若い先生方は、安心して枚方公済病院でキャリアアップを目指していただけると思います。
枚方公済病院の外科は『常勤医6名で多忙』と思われるかもしれませんが、年齢や立場関係無く雑務含め外科スタッフ全員が一様に仕事を行います。
そのため一人に仕事が集中することはなく、お互いにフォローする環境が整っています。
比較的に落ち着いた状況ですので、あまり遅くならずに帰宅することが出来ています。
「ワーク・ライフ・バランス」とは言われるものの、多くの施設では難しいことと思いますが、当院では病院全体で夜間、休日の当番制が定着していますし、当直明けの半日勤務も決まりごとになっています。
家庭の事情で有給休暇を取得するなども周囲に気兼ねなく可能です。
「ワーク・ライフ・バランス」への配慮が充実している施設ですので、例えば・・・
非常に働きやすい病院だと思いますよ。
外科の修錬には時間がかかりますが、根気良く、いいお手本の手術をまねて、頑張ってもらいたいと思います。
これまで多くの若い先生方と一緒に仕事をし、指導に携わってくる中で成長はひとそれぞれと感じていますが、幸いに京大外科関連施設には指導医がそろっていますので、いろいろな施設で指導をうけることで、確実に成長できると思います。

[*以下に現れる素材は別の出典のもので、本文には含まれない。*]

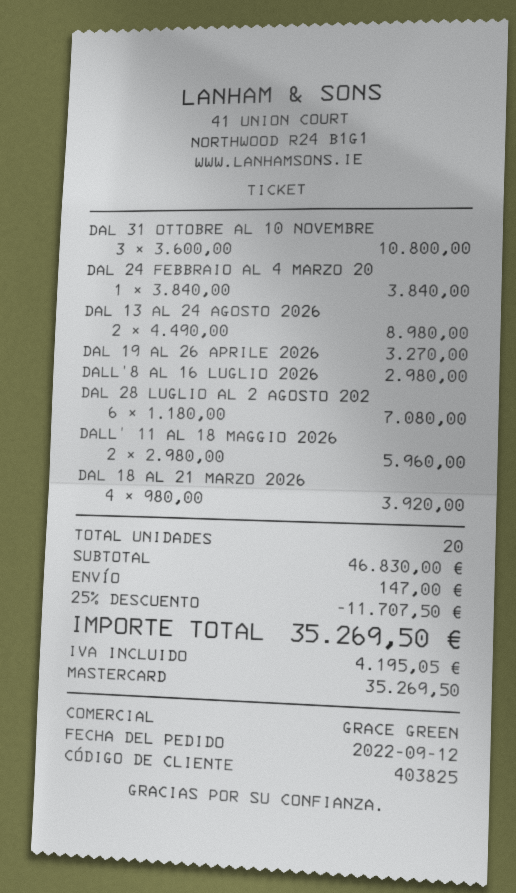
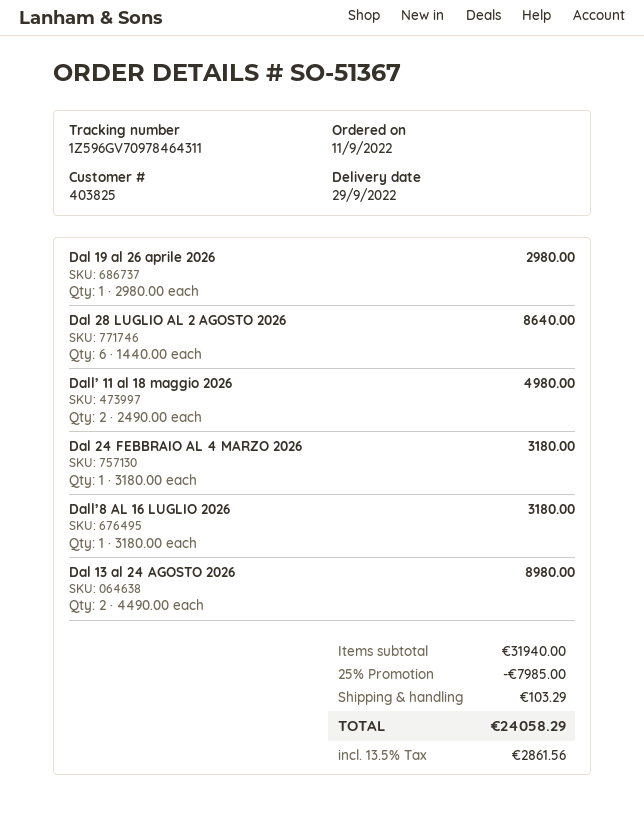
order date: 2022-09-12 -> 2022-09-11
DAL 31 OTTOBRE AL 10 NOVEMBRE: 3 x 3600.00 = 10800.00 -> none
DAL 24 FEBBRAIO AL 4 MARZO 20: 1 x 3840.00 = 3840.00 -> 1 x 3180.00 = 3180.00
DAL 19 AL 26 APRILE 2026: 1 x 3270.00 = 3270.00 -> 1 x 2980.00 = 2980.00
DALL’8 AL 16 LUGLIO 2026: 1 x 2980.00 = 2980.00 -> 1 x 3180.00 = 3180.00
DAL 28 LUGLIO AL 2 AGOSTO 202: 6 x 1180.00 = 7080.00 -> 6 x 1440.00 = 8640.00
DALL’ 11 AL 18 MAGGIO 2026: 2 x 2980.00 = 5960.00 -> 2 x 2490.00 = 4980.00
DAL 18 AL 21 MARZO 2026: 4 x 980.00 = 3920.00 -> none
subtotal: 46830.00 -> 31940.00
discount: 25% = 11707.50 -> 25% = 7985.00
shipping: 147.00 -> 103.29
tax: 4195.05 -> 2861.56
total: 35269.50 -> 24058.29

また、臨床の中で苦労した経験、うまくいった方法などは、他の施設の先生方の必ず役にたつ知識だと認識して、「記録」し「発表」し続けていくことが、外科医には求められていると思います。
これも市中病院でキャリアをつなげていくポイントかと思います。
私が外科医になりたての頃は、まだ開腹手術が主流の時代でした。
それが今は、「腹腔鏡手術」が当たり前になっていて、更に「ロボット支援手術」が、各施設で導入され始めています。
外科医療は、時代の流れとともに凄い速さで「進化」していると実感しています。
これからも私達の世代で経験したことの無い医療が、どんどん登場してくるはずで、興味がつきません。
そして多くの先生方が言っておられると思いますが、手術は、非常にやりがいがあって魅力です。
癌患者さんにとって「自分の治療を誰に頼むか」というのは大きな問題ですよね。
その時に「高難易度」の手術であっても、患者さんの期待に応えられる手術が出来るということは、とてもやりがいがあることだと思います。
是非、多くの若い先生方が枚方公済病院に来てくれると嬉しいですね。